Tiffany's revised full-year forecast implies that trends will stabilize in the second half — an assumption Credit Suisse analyst Christian Buss called "ambitious" given tepid jewelry demand. Should the brand's sales not improve during the third quarter, Morgan Stanley analyst Kimberly Greenberger cautioned that the brand could be forced to lower its full-year guidance a second time.

For Best Buy, the departure of CFO Sharon McCollam and a soft new product cycle is giving some analysts pause about a second-half acceleration. Citi analyst Kate McShane told investors last month she doesn't expect the chain's domestic comparable sales will show meaningful improvement in the foreseeable future, adding the next generation of iPhones "may not be significant enough to materially move the needle."

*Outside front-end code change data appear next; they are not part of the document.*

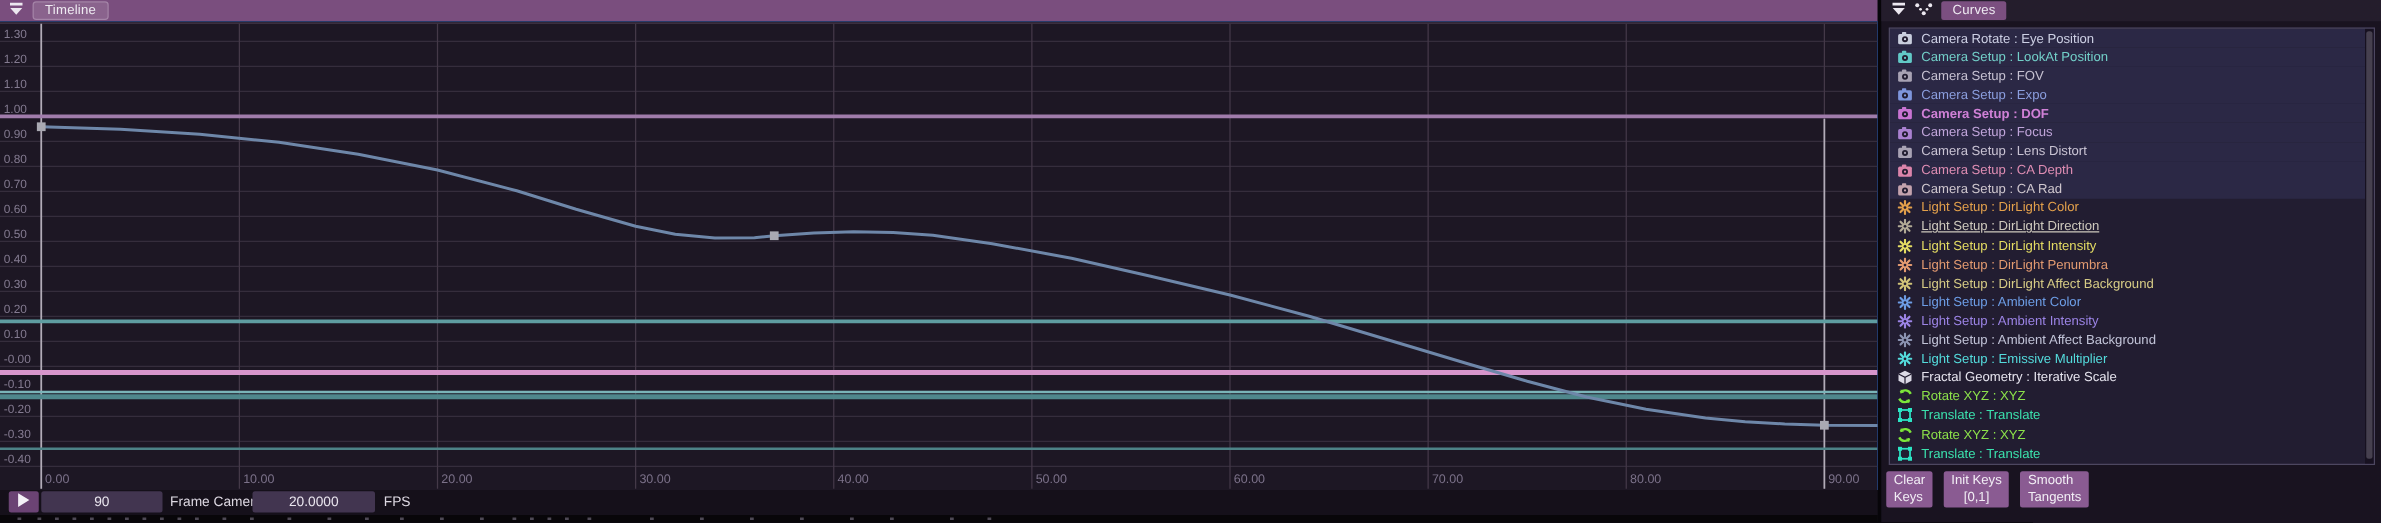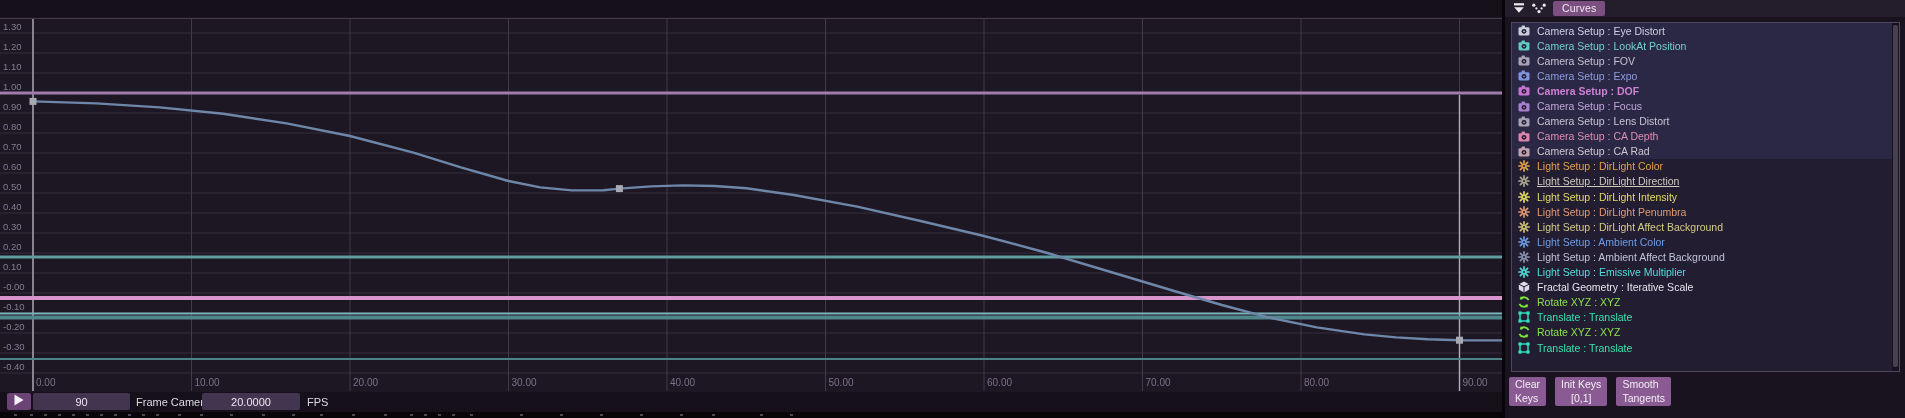--- a/index.html
+++ b/index.html
@@ -51,20 +51,31 @@
   .cbtn { background:#8a5b92; color:#f2eef5; border:none; border-radius:2px; font-size:10.5px;
           line-height:13.5px; padding:1px 6px; text-align:left; font-family:inherit; cursor:pointer; }
   .cbtn.center { text-align:center; }
 </style>
 </head>
 <body>
 
 <div class="root">
 
   <section class="panel timeline-panel">
+    <header class="tl-header">
+      <span class="icon">
+        <svg width="12" height="12" viewBox="0 0 12 12">
+            <rect x="1" y="1.2" width="10" height="2.2" fill="#ece8f0"></rect>
+            <polygon points="1.2,5.3 10.8,5.3 6,10.8" fill="#ece8f0"></polygon>
+          </svg>
+      </span>
+      <div class="tab tl-tab">
+        <span>Timeline</span>
+      </div>
+    </header>
 
     <div class="graph">
       <svg id="graph-svg" width="1502" height="375">
           <rect x="0" y="0" width="1502" height="375" fill="#1d1724"></rect>
           <line x1="0" y1="1.5" x2="1502" y2="1.5" stroke="#443948" stroke-width="1"></line>
           <line x1="0" y1="15.999999999999993" x2="1502" y2="15.999999999999993" stroke="#352d3c" stroke-width="1"></line>
           <line x1="0" y1="36.00000000000001" x2="1502" y2="36.00000000000001" stroke="#352d3c" stroke-width="1"></line>
           <line x1="0" y1="55.999999999999986" x2="1502" y2="55.999999999999986" stroke="#352d3c" stroke-width="1"></line>
           <line x1="0" y1="76" x2="1502" y2="76" stroke="#352d3c" stroke-width="1"></line>
           <line x1="0" y1="96" x2="1502" y2="96" stroke="#352d3c" stroke-width="1"></line>
@@ -209,21 +220,21 @@
     <div class="curve-list" id="curve-list">
       <div class="crow sel">
           <span class="cicon" style="color: rgb(201, 206, 222);">
             <svg width="12" height="11" viewBox="0 0 12 11">
               <rect x="0.5" y="2.2" width="11" height="8.2" rx="1.3" fill="currentColor"></rect>
               <rect x="3.6" y="0.6" width="3.4" height="2.4" rx="0.6" fill="currentColor"></rect>
               <circle cx="6" cy="6.3" r="2.4" fill="#221d31"></circle>
               <circle cx="6" cy="6.3" r="0.9" fill="currentColor"></circle>
             </svg>
           </span>
-          <span class="clabel" style="color: rgb(205, 208, 228);">Camera Setup : Eye Distort</span>
+          <span class="clabel" style="color: rgb(205, 208, 228);">Camera Rotate : Eye Position</span>
         </div>
         <div class="crow sel">
           <span class="cicon" style="color: rgb(98, 201, 199);">
             <svg width="12" height="11" viewBox="0 0 12 11">
               <rect x="0.5" y="2.2" width="11" height="8.2" rx="1.3" fill="currentColor"></rect>
               <rect x="3.6" y="0.6" width="3.4" height="2.4" rx="0.6" fill="currentColor"></rect>
               <circle cx="6" cy="6.3" r="2.4" fill="#221d31"></circle>
               <circle cx="6" cy="6.3" r="0.9" fill="currentColor"></circle>
             </svg>
           </span>
@@ -412,20 +423,39 @@
                 <line x1="2.4" y1="2.4" x2="3.9" y2="3.9"></line>
                 <line x1="8.1" y1="8.1" x2="9.6" y2="9.6"></line>
                 <line x1="8.1" y1="3.9" x2="9.6" y2="2.4"></line>
                 <line x1="2.4" y1="9.6" x2="3.9" y2="8.1"></line>
               </g>
               <circle cx="6" cy="6" r="2.6" fill="currentColor"></circle>
               <circle cx="6" cy="6" r="1.1" fill="#221d31"></circle>
             </svg>
           </span>
           <span class="clabel" style="color: rgb(109, 157, 230);">Light Setup : Ambient Color</span>
+        </div>
+        <div class="crow">
+          <span class="cicon" style="color: rgb(156, 132, 230);">
+            <svg width="12" height="12" viewBox="0 0 12 12">
+              <g stroke="currentColor" stroke-width="1.7" stroke-linecap="round">
+                <line x1="6" y1="0.9" x2="6" y2="3.1"></line>
+                <line x1="6" y1="8.9" x2="6" y2="11.1"></line>
+                <line x1="0.9" y1="6" x2="3.1" y2="6"></line>
+                <line x1="8.9" y1="6" x2="11.1" y2="6"></line>
+                <line x1="2.4" y1="2.4" x2="3.9" y2="3.9"></line>
+                <line x1="8.1" y1="8.1" x2="9.6" y2="9.6"></line>
+                <line x1="8.1" y1="3.9" x2="9.6" y2="2.4"></line>
+                <line x1="2.4" y1="9.6" x2="3.9" y2="8.1"></line>
+              </g>
+              <circle cx="6" cy="6" r="2.6" fill="currentColor"></circle>
+              <circle cx="6" cy="6" r="1.1" fill="#221d31"></circle>
+            </svg>
+          </span>
+          <span class="clabel" style="color: rgb(156, 132, 230);">Light Setup : Ambient Intensity</span>
         </div>
         <div class="crow">
           <span class="cicon" style="color: rgb(140, 148, 178);">
             <svg width="12" height="12" viewBox="0 0 12 12">
               <g stroke="currentColor" stroke-width="1.7" stroke-linecap="round">
                 <line x1="6" y1="0.9" x2="6" y2="3.1"></line>
                 <line x1="6" y1="8.9" x2="6" y2="11.1"></line>
                 <line x1="0.9" y1="6" x2="3.1" y2="6"></line>
                 <line x1="8.9" y1="6" x2="11.1" y2="6"></line>
                 <line x1="2.4" y1="2.4" x2="3.9" y2="3.9"></line>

To be sure, the first quarter is the smallest three-month sales period for most retailers. The group should also be up against easier comparisons as the year progresses, as late deliveries from last year's port slowdown, along with an unseasonably warm winter, held back results.

Regardless of all these external pushes and pulls, many retailers are choosing to rely on their own execution to drive sales.

"Even though traffic may ebb and flow in the malls ... we continue to increase our conversion with them," Abercrombie & Fitch Executive Chairman Arthur Martinez told analysts last week. "We're focused on what happens in our stores."